Trajan Hopkins is the prototypical adolescent male, protected on all sides by the soft cushion of family. He worships his brother, Langston, invariably from a crouched defensive position in an effort to fend off the latest sequence of moves his brother is working to perfect. Langston is widely regarded around town as Preston's most prolific fighter, steeped in martial arts, his ambition set on someday reaching the Olympic stage.
Trajan fits neatly inside his brother's shadow, the dutiful second seed. When his brother dies, it's like one leg of a chair goes missing, warping Trajan's sense of connection to anybody near to him. He ventures into the world alone, steps out on the call of the wind, the rise of the moon, the tide pulling against him. He returns at the end of the night to diminished ties, the weave of familiar cues strewn loose about him, waves crashing in, pushing him ever further from the shelter of home.
JEDAH MAYBERRY is an emerging fiction writer, born in New York, raised in southeastern CT, the backdrop for his fiction debut. The book won Grand Prize in Red City Review's 2015 Book Awards as well as honorable mention in Writer's Digest's Self-Published Book Awards. It was named 1st in Multi-Cultural Fiction for 2014 by the Texas Association of Authors. Jedah was a top ten finalist for the 2013 Best New Author Award sponsored by the National Black Book Festival. He garnered honorable mention in Glimmer Train's April 2012 Family Matters Short Story Contest for Ton Oncle, a version of which was published as part of the book. His work has appeared at Loose Leaf Press, Flashing for Kicks, EtherBooks, Linden Avenue, and Black Elephant. He is a regular contributor to The Prose App. He currently resides with his wife and teenage daughters in Austin, TX.
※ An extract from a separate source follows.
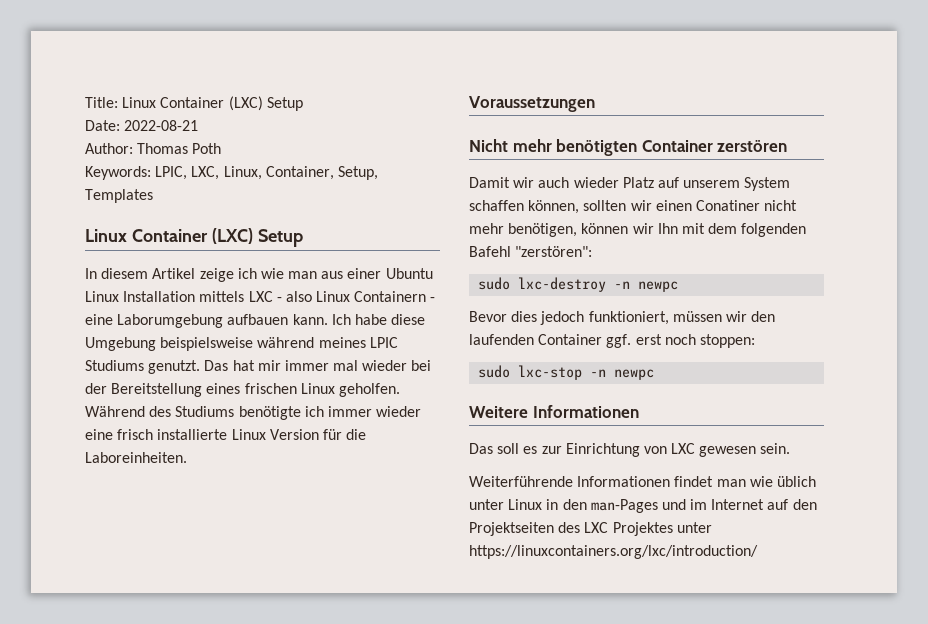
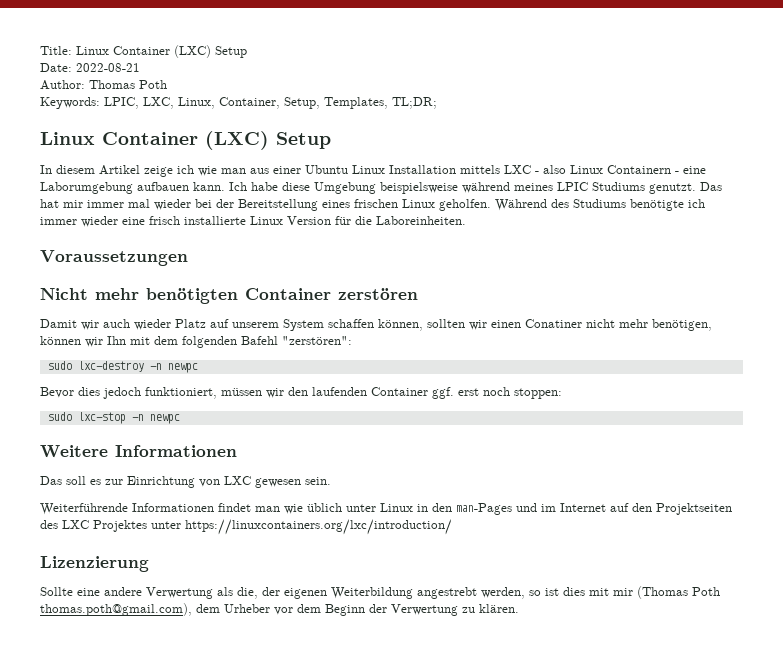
[85,189,153,203] Templates -> [324,97,437,109] Templates, TL;DR;
(758, 552) none -> [40,556,149,572] [40,586,720,599] [40,603,519,616] // Lizenzierung // Sollte eine andere Verwertung als die, der eigenen Weiterbildung angestrebt werden, so ist dies mit mir (Thomas Poth thomas.poth@gmail.com), dem Urheber vor dem Beginn der Verwertung zu klären.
I had the benefit of living away from the place where I grew up THEN returning to write about it. It shapes your lens, shades your perspective. You find wonder in everyday things, things local eyes no longer take the time to see. Having come from someplace is the one universal theme–a mother, a father, a place you once called home, however fleeting, had a hand in shaping who you are today. And, more than anything, each of us deserves a place to call home.
Book Excerpt
The Unheralded King of Preston Plains Middle
Trajan Hopkins lived his whole young life in Preston, a dimple of a town nestled among a string of dimple towns, lining the banks of the Thames River as the river makes its slow march into the sound, Long Island jutting like a raised index finger from the tip of New York to protect Connecticut’s southeastern shore from the steady crush of the sea. The Thames River Valley mutated over the years into an oddly shuffled deck of hardscrabble little enclaves making their faint impersonation of urban strife, surrounded by the quaint veneer of buttoned-down New England sensibilities. Time marked the peripatetic crisscrossing of peoples, mixing peaceably in most instances, retreating at the end of any given day to their own neutral corners, the melting pot amounting to little more than steaming compartments, from native to all flavors immigrant, to those non-immigrants whose arrival on these shores signifies a period of deep contradiction in our nation’s psyche, their forefathers having been dragged forcibly to the land of the free. Together they forged a tenuous harmony of existence comprising the only world Trajan had ever known.